Top of Material for the task

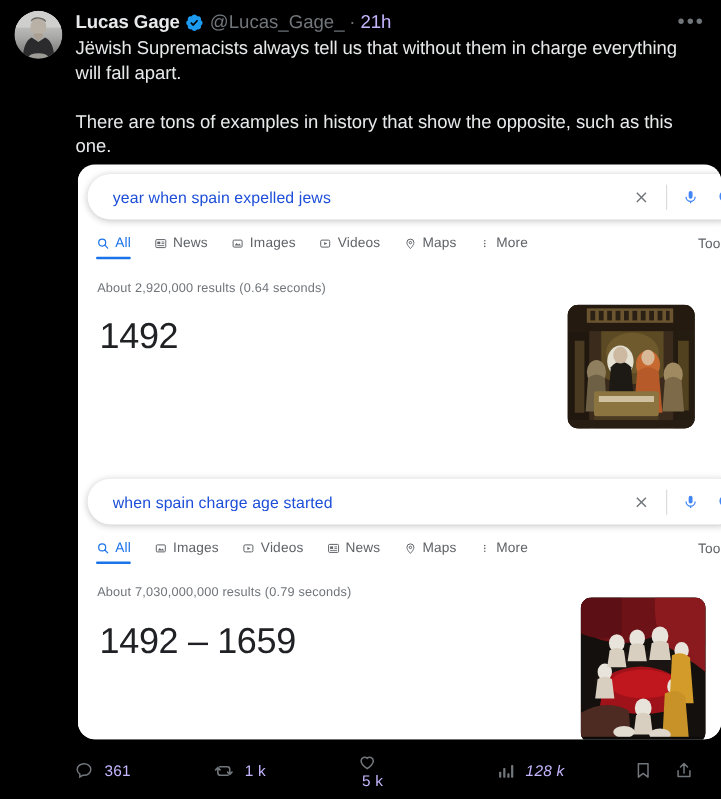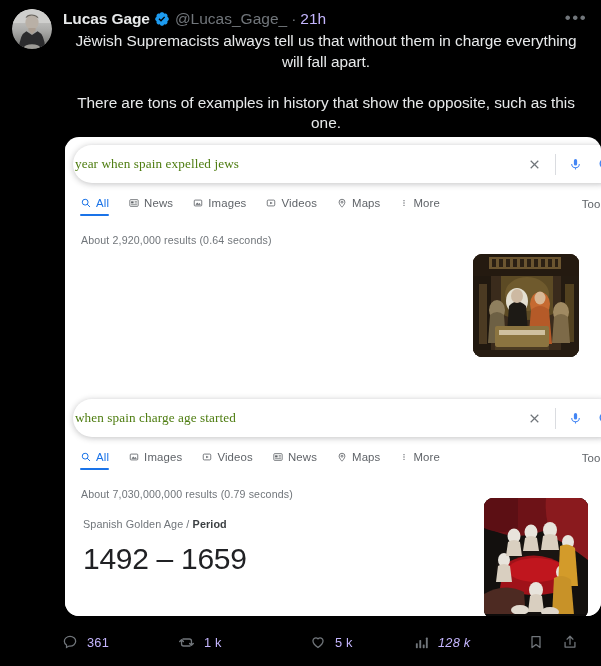"Lucas Gage" .tweet-header { text-align: center -> none }
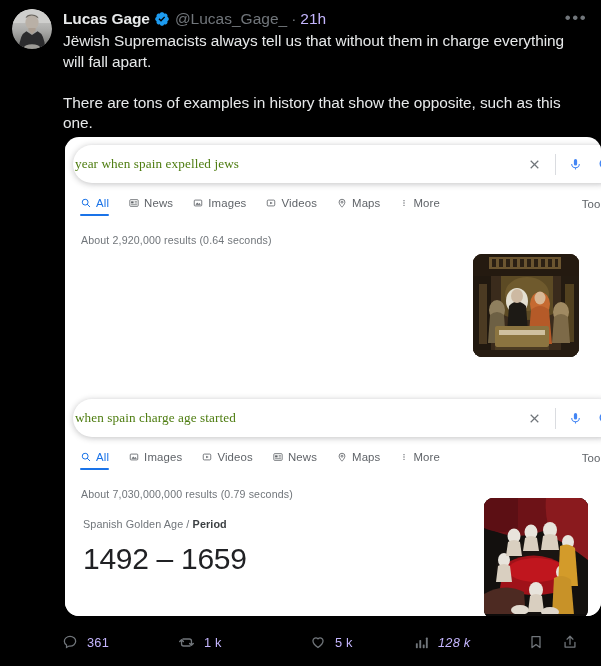"year when spain expelled jews" .search-query { color: #4d7c0f -> #1d4ed8; font-family: Liberation Serif, serif -> Liberation Sans, sans-serif; margin-left: 2px -> 21px }
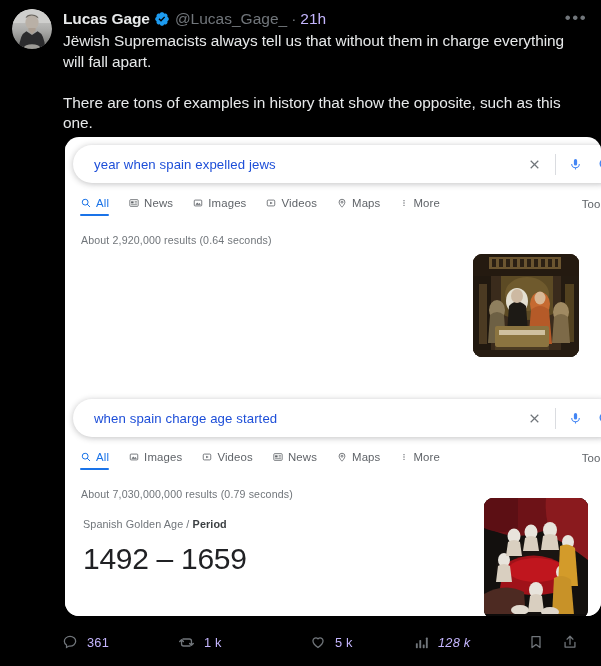"1492" div.answer-big { html: none -> <div>1492</div> }
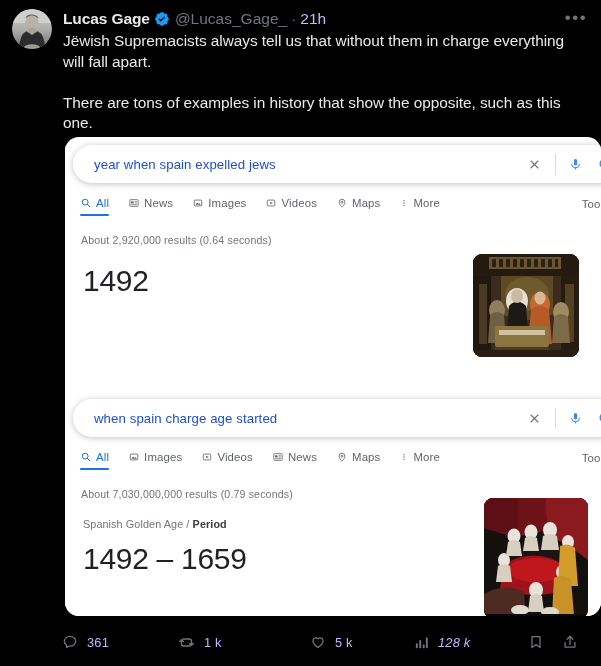"Spanish Golden Age / Period" div.answer-subtitle { html: <div> <span>Spanish Golden Age</span> <span>/</span> <b>Period</b> </div> -> none }
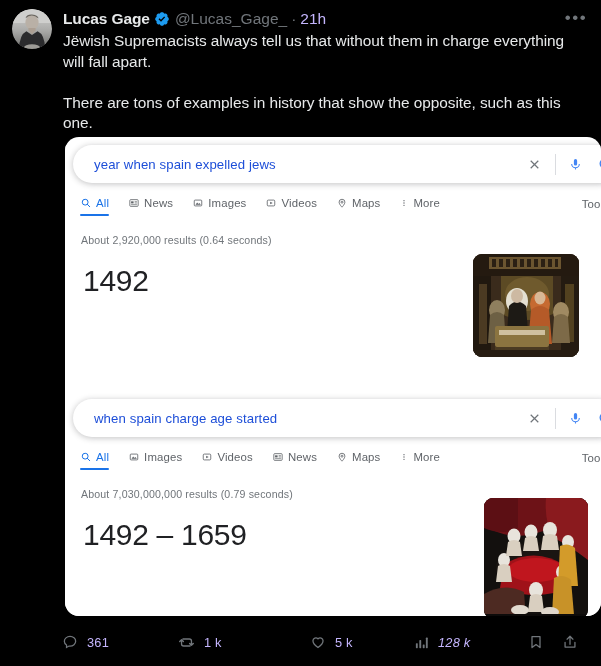"5 k" .act-like { flex-direction: none -> column; left: 248px -> 236px }
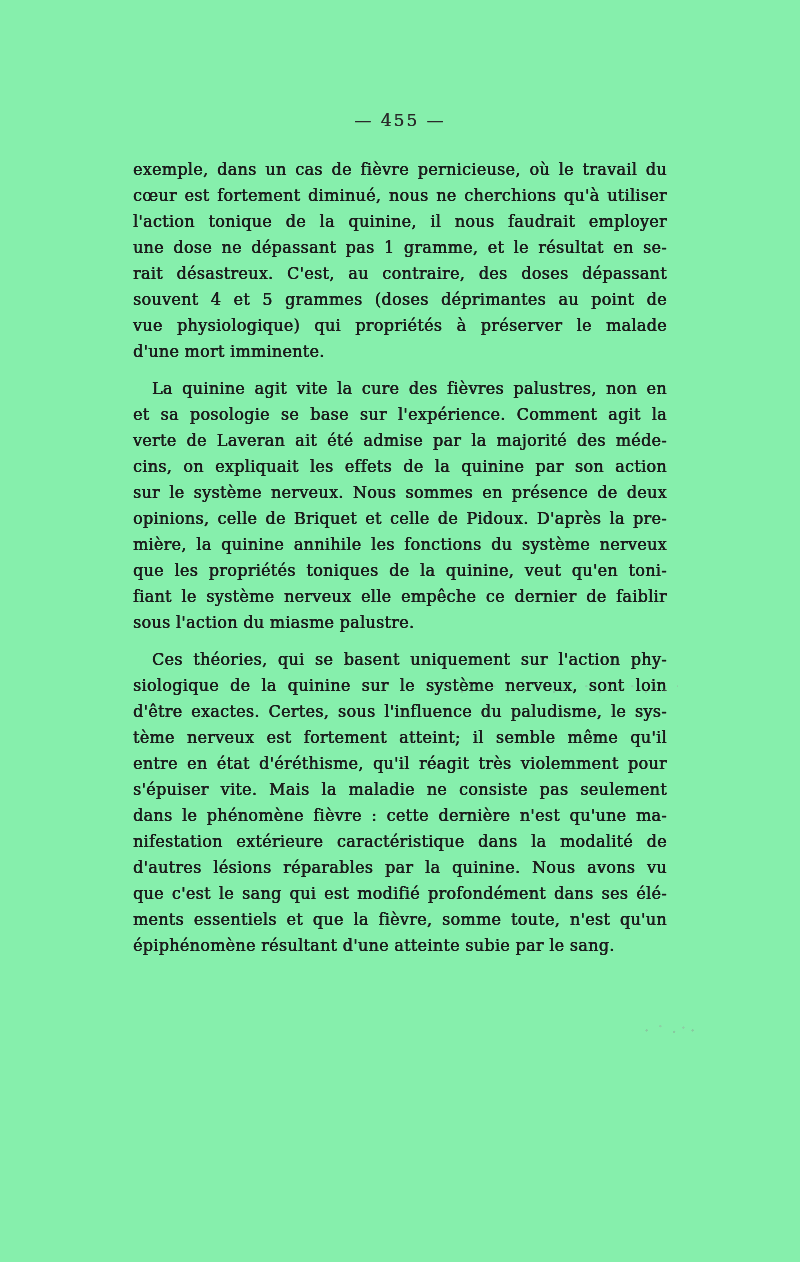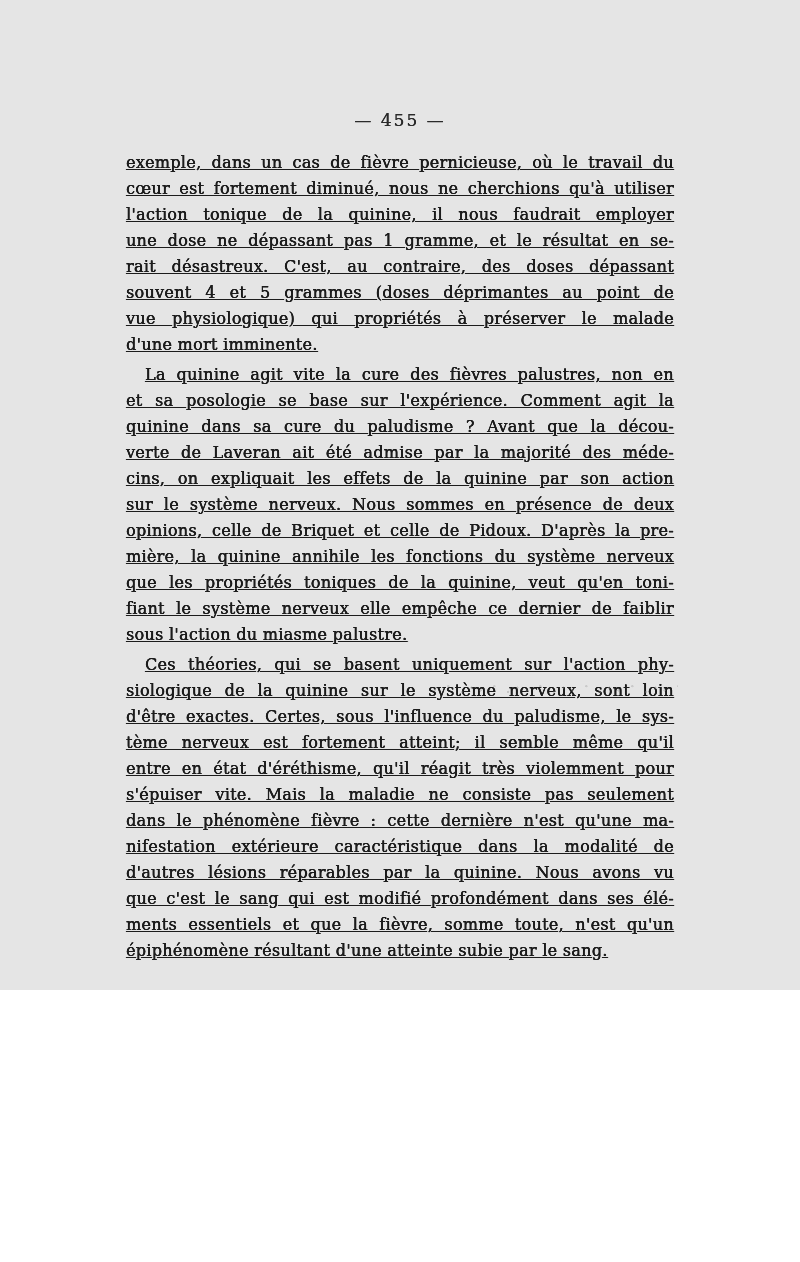"— 455 —" .scan-page { background: #e5e5e5 -> #86efac; height: 990px -> 1262px }
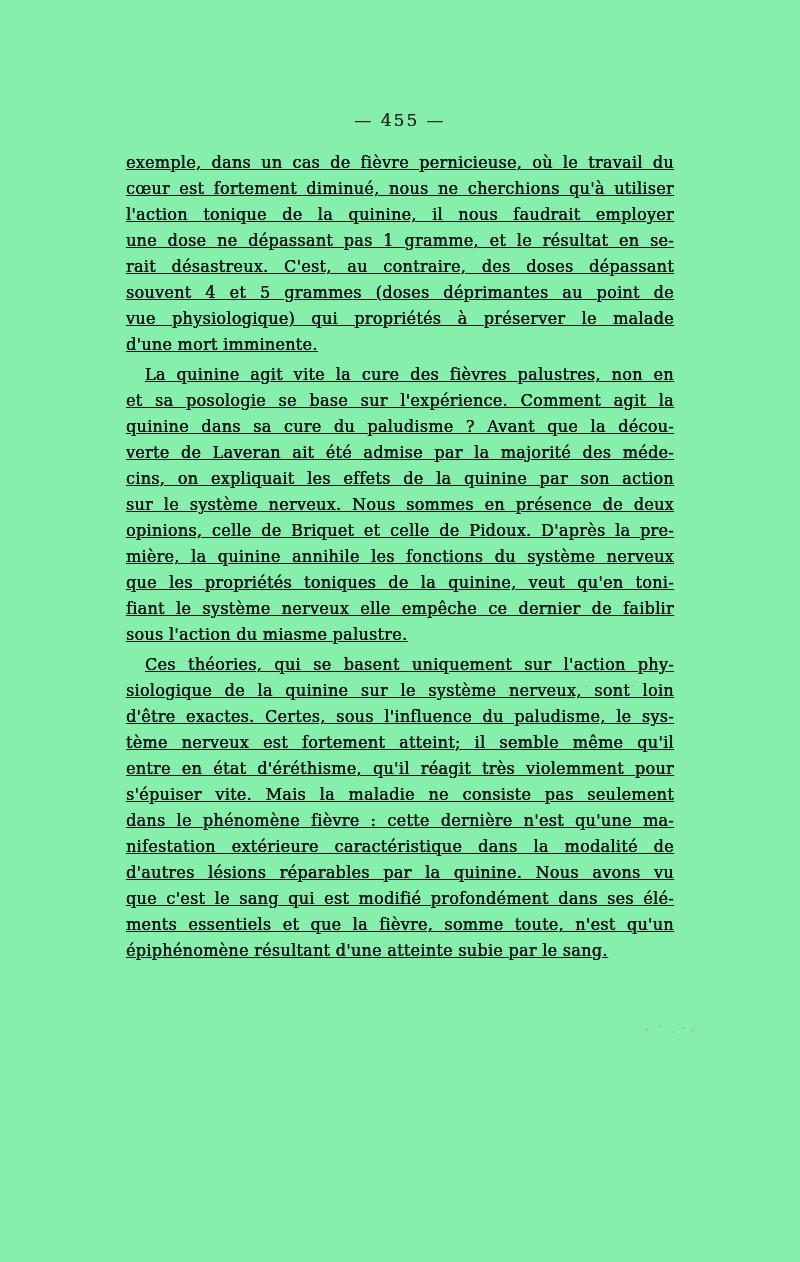"exemple, dans un cas de" .para { margin: 4px -> 11px; text-decoration: underline -> none }
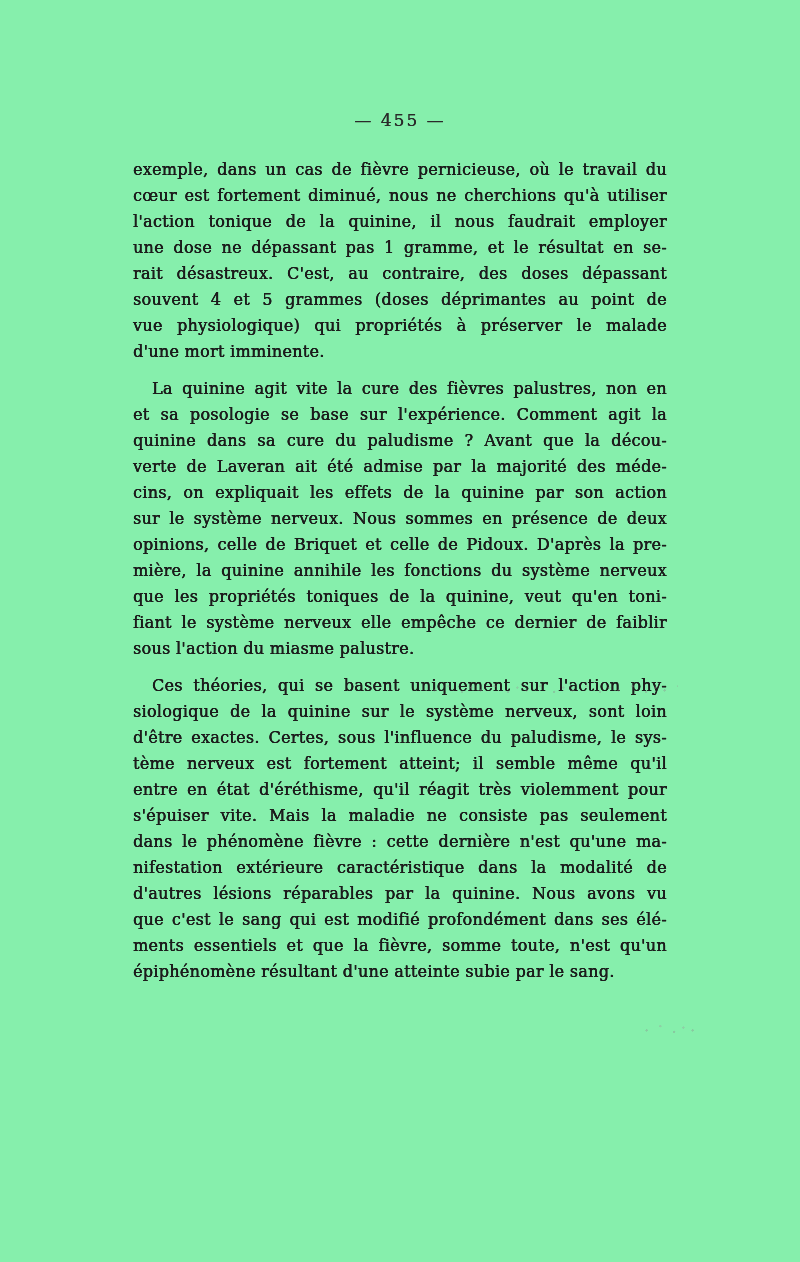"quinine dans sa cure du" div.line { html: <div>quinine dans sa cure du paludisme ? Avant que la décou-</div> -> none }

Bottom of Material for the task

Work order: Return the data exactly as it stands, minus the pictures.

Solution for this exercise:
"Lucas Gage" .tweet-header { text-align: center -> none }
"year when spain expelled jews" .search-query { color: #4d7c0f -> #1d4ed8; font-family: Liberation Serif, serif -> Liberation Sans, sans-serif; margin-left: 2px -> 21px }
"1492" div.answer-big { html: none -> <div>1492</div> }
"Spanish Golden Age / Period" div.answer-subtitle { html: <div> <span>Spanish Golden Age</span> <span>/</span> <b>Period</b> </div> -> none }
"5 k" .act-like { flex-direction: none -> column; left: 248px -> 236px }
"— 455 —" .scan-page { background: #e5e5e5 -> #86efac; height: 990px -> 1262px }
"exemple, dans un cas de" .para { margin: 4px -> 11px; text-decoration: underline -> none }
"quinine dans sa cure du" div.line { html: <div>quinine dans sa cure du paludisme ? Avant que la décou-</div> -> none }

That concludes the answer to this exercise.